Performance notes (don’t learn these the hard way)

  • COUNT(*) can dominate. On huge tables, Page<T> can be expensive. If you don’t need totals, switch to Slice<T>.
  • Index your sort keys. Sorting on unindexed columns = slow.
  • Deterministic sorting. Add a tiebreaker (e.g., createdAt desc, id desc) for stable paging.
  • Offset pagination drifts when rows are inserted/deleted between pages. For ultra-stable feeds, consider keyset (seek) pagination later.

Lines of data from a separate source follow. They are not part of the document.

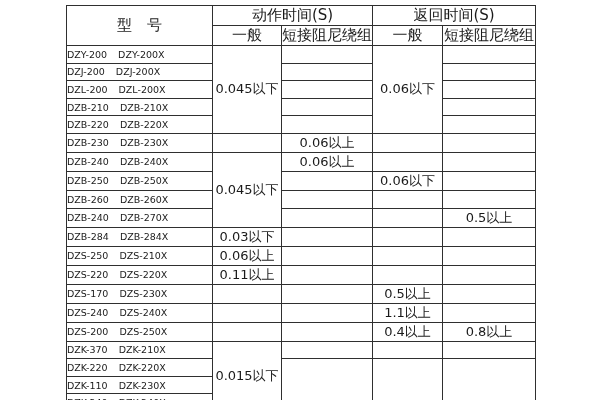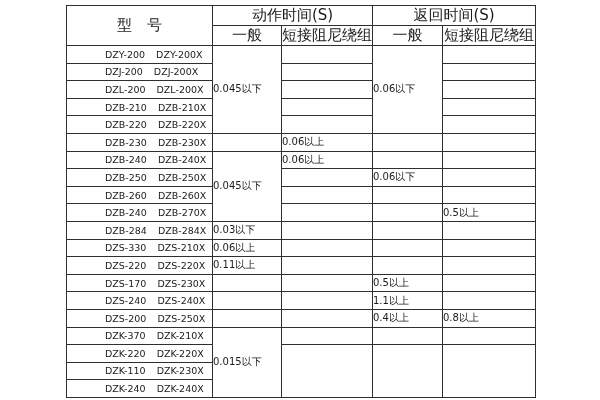--- a/index.html
+++ b/index.html
@@ -47,7 +47,6 @@
   td.model-cell{
     font-size:9.5px;
     text-align:left;
-    padding-left:38px;
   }
   td.model-cell .model-b{
     margin-left:11px;

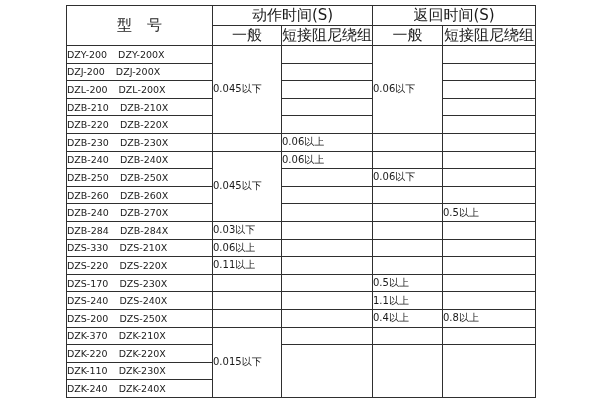--- a/index.html
+++ b/index.html
@@ -42,7 +42,8 @@
     text-align:center;
   }
   td.val-cell{
-    font-size:10px;
+    font-size:13px;
+    text-align:center;
   }
   td.model-cell{
     font-size:9.5px;

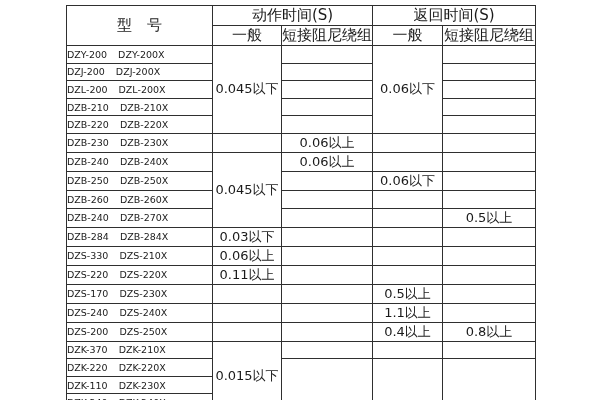--- a/index.html
+++ b/index.html
@@ -146,7 +146,7 @@
           <td class="val-cell" rowspan="1"></td>
         </tr>
         <tr>
-          <td class="model-cell"><span class="model-a">DZS-330</span><span class="model-b">DZS-210X</span></td>
+          <td class="model-cell"><span class="model-a">DZS-250</span><span class="model-b">DZS-210X</span></td>
           <td class="val-cell" rowspan="1">0.06以上</td>
           <td class="val-cell" rowspan="1"></td>
           <td class="val-cell" rowspan="1"></td>

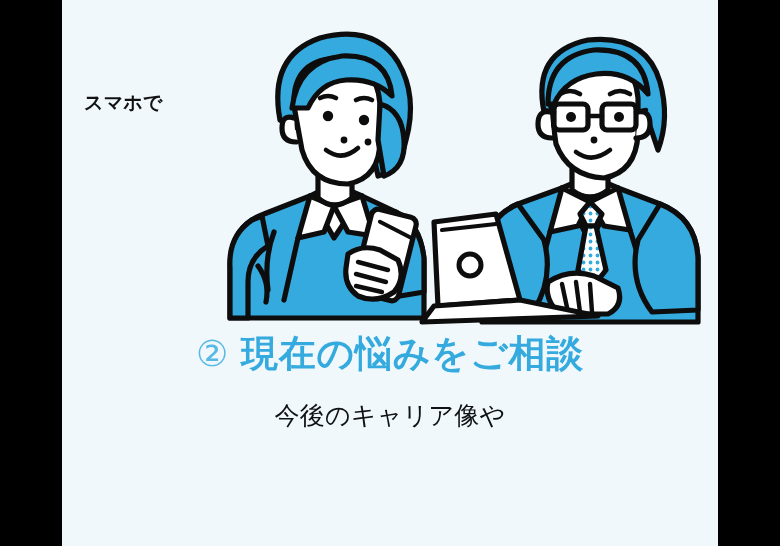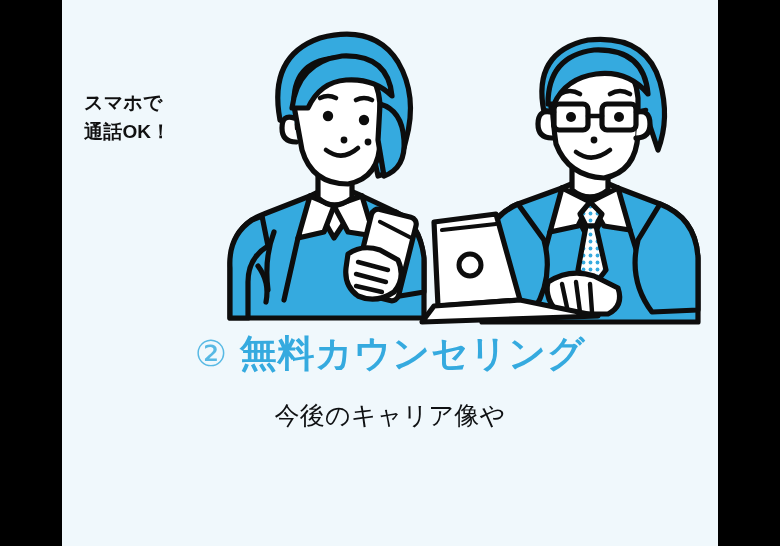--- a/index.html
+++ b/index.html
@@ -263,7 +263,6 @@
 
     <div id="callout">
       <div>スマホで</div>
-      <div>通話OK！</div>
     </div>
 
     <div id="text-block">

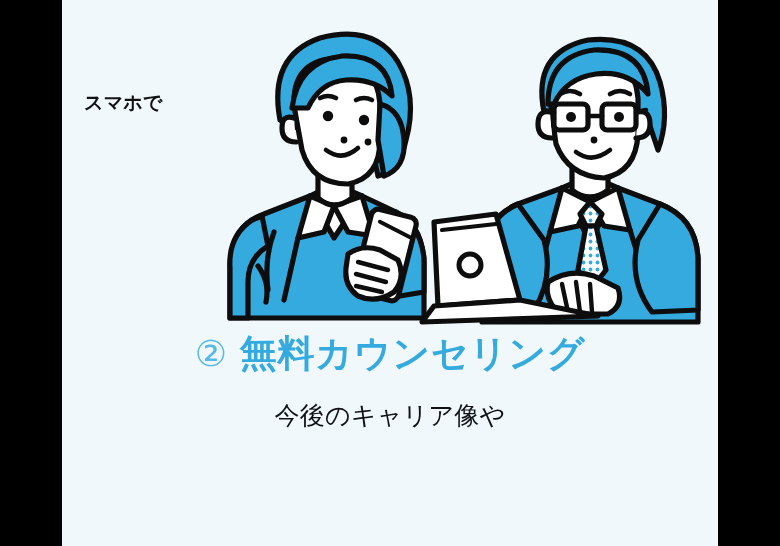--- a/index.html
+++ b/index.html
@@ -269,7 +269,7 @@
 
       <div id="headline">
         <span class="circled">②</span>
-        <span>無料カウンセリング</span>
+        <span>現在の悩みをご相談</span>
       </div>
 
       <div id="subtitle">

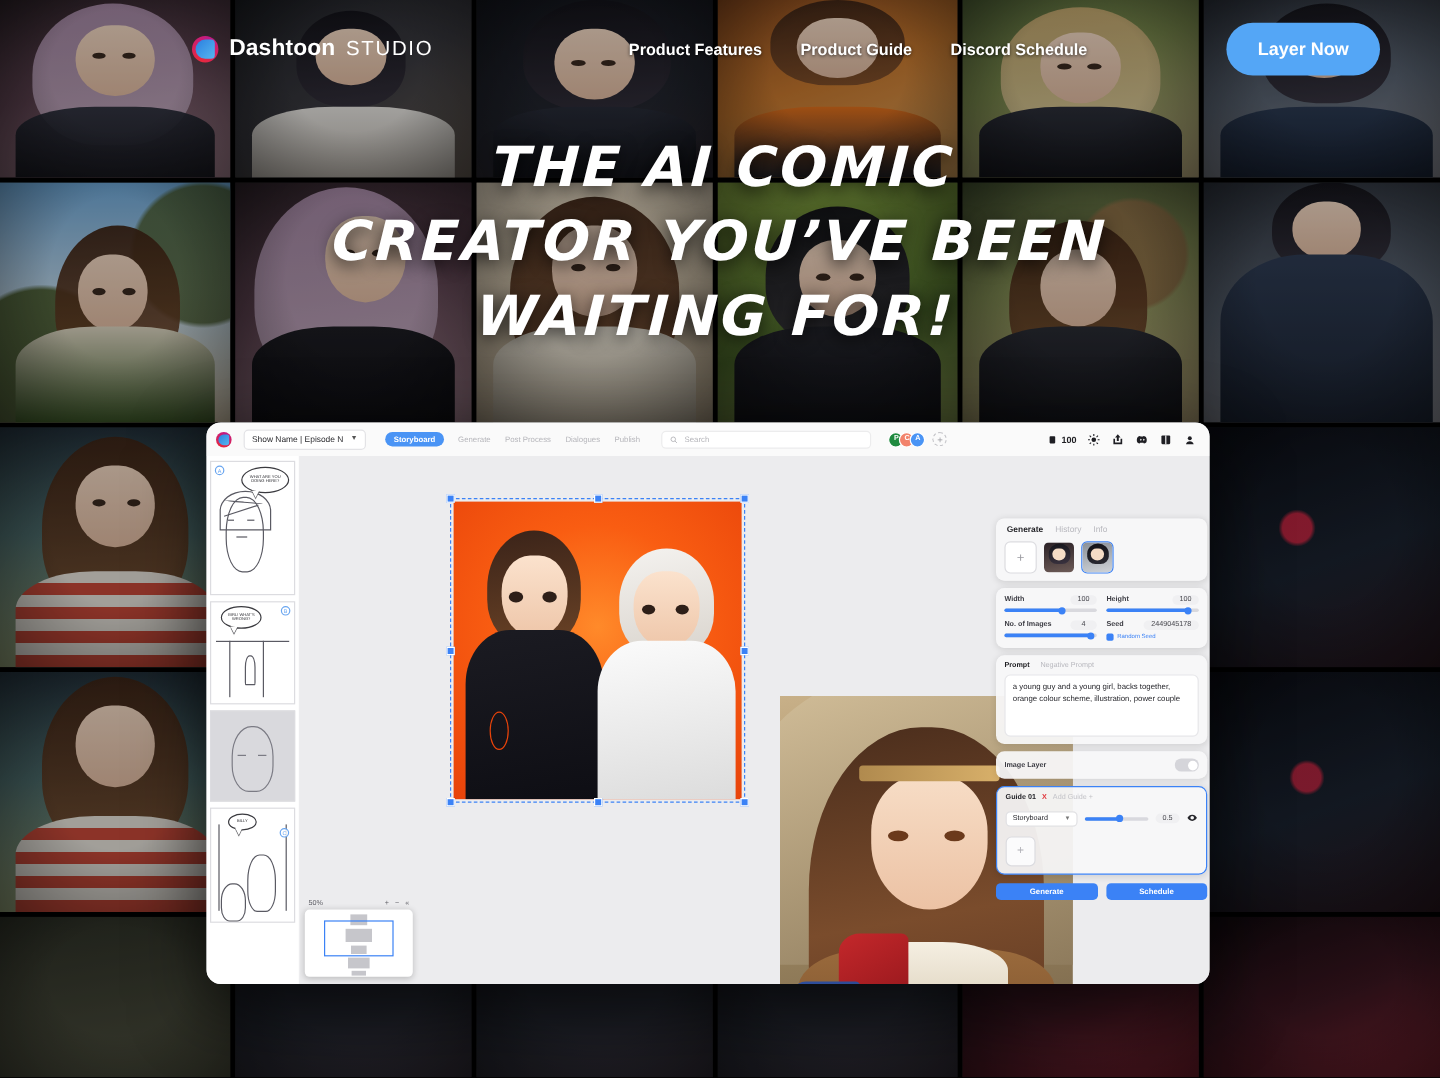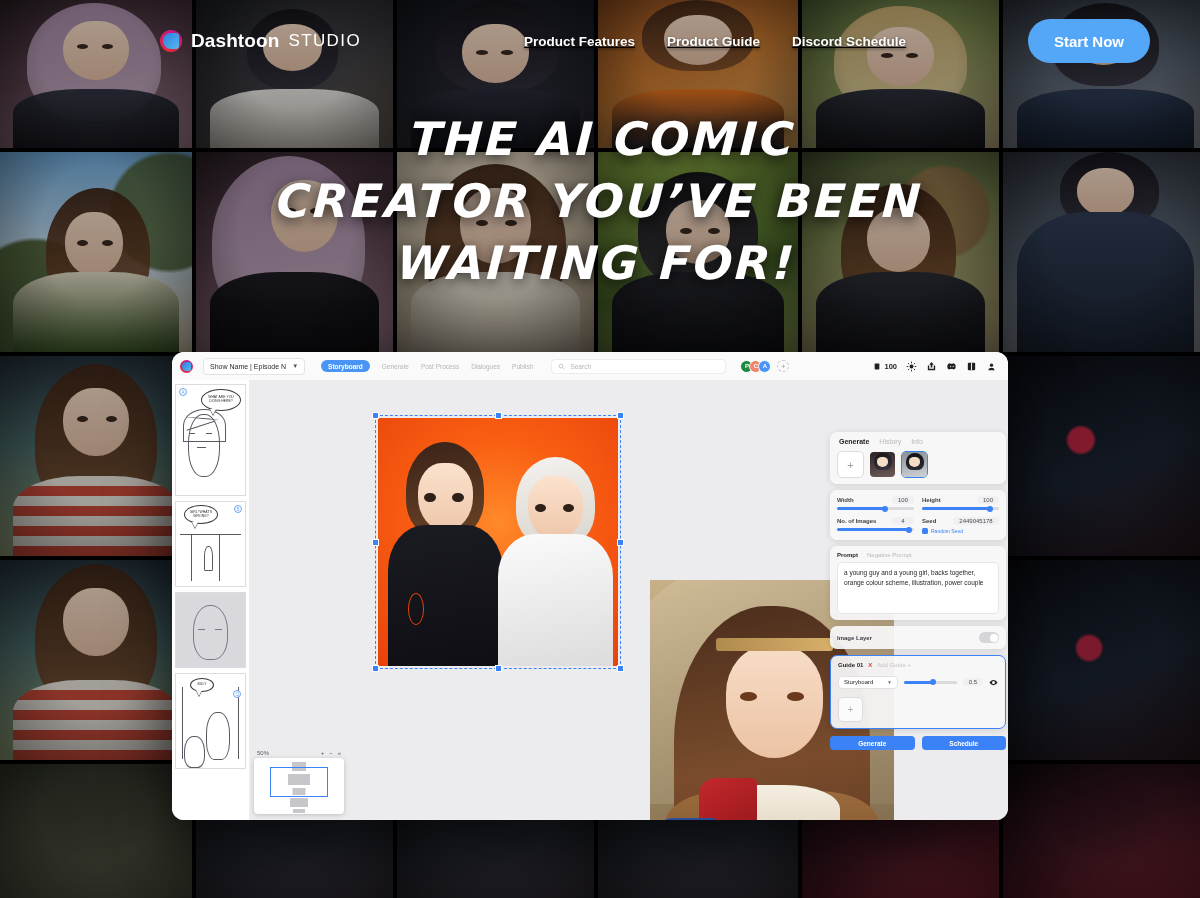--- a/index.html
+++ b/index.html
@@ -59,7 +59,7 @@
                background:linear-gradient(135deg,#2b7fe0,#57b7ef); }
   .brand-name { color:#fff; font-size:19px; font-weight:700; letter-spacing:.1px; }
   .brand-sub  { color:#fff; font-size:17px; font-weight:400; letter-spacing:1.4px; }
-  #nav-links { display:flex; align-items:center; gap:32px; margin-left:163px;text-decoration:underline; }
+  #nav-links { display:flex; align-items:center; gap:32px; margin-left:163px; }
   .nav-link { color:#fff; font-size:13.5px; font-weight:600; text-decoration:none; white-space:nowrap;
               text-shadow:0 1px 3px rgba(0,0,0,.7); cursor:pointer; }
   #start-now { margin-left:auto; margin-right:22px; background:#54a6f6; color:#fff;

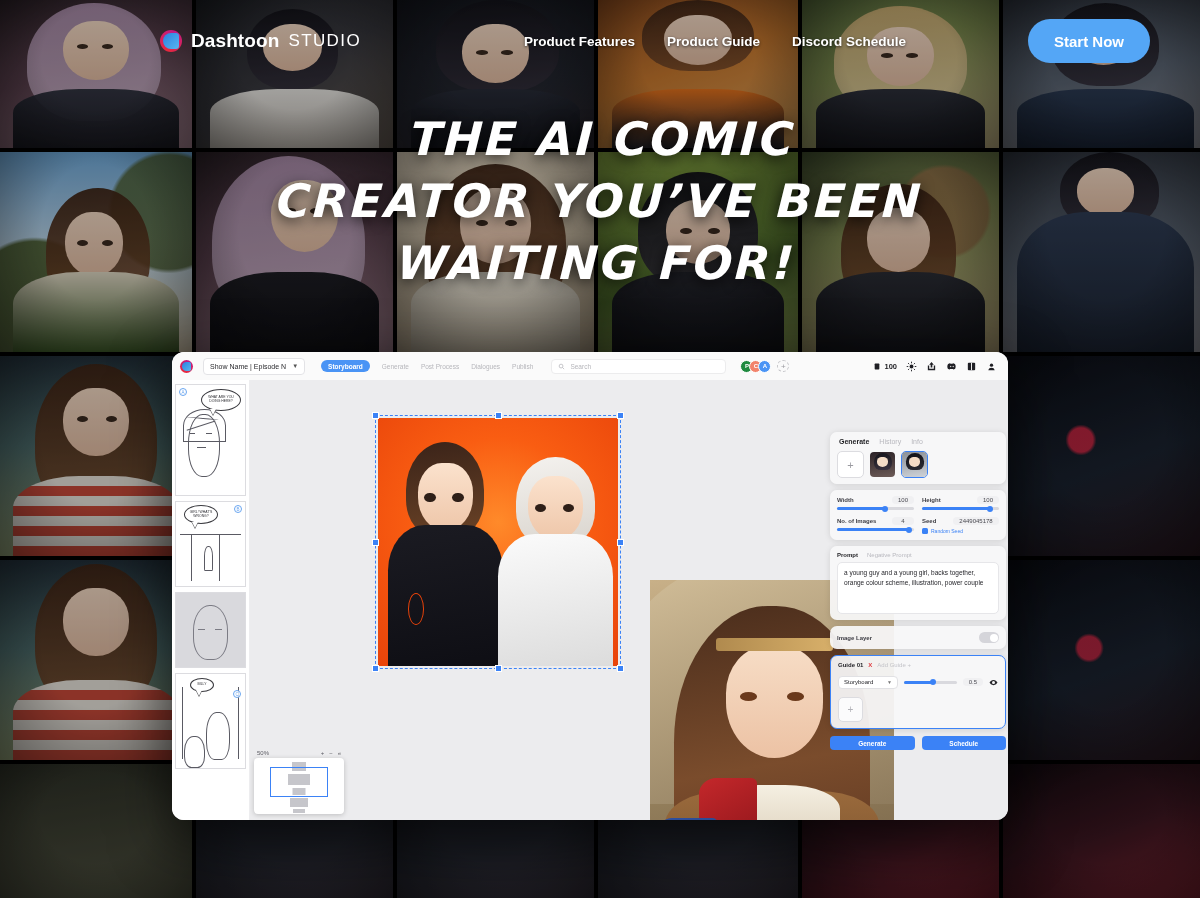--- a/index.html
+++ b/index.html
@@ -469,7 +469,7 @@
       <a class="nav-link">Product Guide</a>
       <a class="nav-link">Discord Schedule</a>
     </div>
-    <button id="start-now">Start Now</button>
+    <button id="start-now">Layer Now</button>
   </div>
 
   <div id="headline">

Error handling & edge cases

  • Out-of-range page numbers still return content: [] with valid meta. That’s fine.
  • Do not return 204 for an empty page; clients expect paging metadata.
  • Validate sort properties against a whitelist if you expose user-driven sorts.

Tests (WebMvc)

@WebMvcTest(ContactResource.class)
class ContactResourcePagingTests {
  @Autowired MockMvc mvc;
  @MockBean ContactRepository repo;

  @Test
  void list_paginated_ok() throws Exception {
    PageRequest pr = PageRequest.of(0, 2, Sort.by("id").ascending());
    Page<Contact> page = new PageImpl<>(List.of(new Contact(1L,"A"), new Contact(2L,"B")), pr, 5);

    when(repo.findAll(any(Pageable.class))).thenReturn(page);

    mvc.perform(get("/contacts?page=0&size=2&sort=id,asc"))
       .andExpect(status().isOk())
       .andExpect(jsonPath("$.items.length()").value(2))
       .andExpect(jsonPath("$.meta.totalElements").value(5));
  }
}

Anti-patterns to avoid

  • Building PageRequest from raw strings without clamping.
  • Returning List<T> with separate “count” endpoint — brittle and chatty.
  • Accepting a comma-delimited sort string and manually parsing it when Pageable already handles multi-sort.
  • Doing DTO mapping after the transaction closes if you rely on lazy associations.

Copy-paste templates

Simple endpoint with Pageable injection

@GetMapping("/contacts")
public Page<ContactDto> list(@PageableDefault(size = 20, sort = "id") Pageable pageable) {
  return repo.findAll(pageable).map(ContactDto::from);
}

Explicit clamped params + DTO wrapper

@GetMapping("/contacts")
public ResponseEntity<PageResponse<ContactDto>> list(
    @RequestParam(defaultValue = "0") int page,
    @RequestParam(defaultValue = "20") int size) {

  page = Math.max(0, page);
  size = Math.min(Math.max(size, 1), 100);

  Page<ContactDto> p = repo.findAll(PageRequest.of(page, size, Sort.by("id").ascending()))
                           .map(ContactDto::from);

  return ResponseEntity.ok(new PageResponse<>(
      p.getContent(),
      new PageMeta(p.getNumber(), p.getSize(), p.getTotalElements(), p.getTotalPages(), p.isFirst(), p.isLast())
  ));
}

When to graduate beyond Page<T>

  • Timelines / streams where order is append-only → keyset (seek) pagination.
  • Very large datasets where global counts are expensive → Slice or approximate counts.
  • API contracts that need stable cursors → cursor pagination.

Naming recap

  • Use: cheatsheets/frameworks/spring/data/pageable.md
  • If you plan sections like slice.md, keyset-pagination.md, keep this file focused on offset paging; otherwise rename to pagination.md and add sections over time.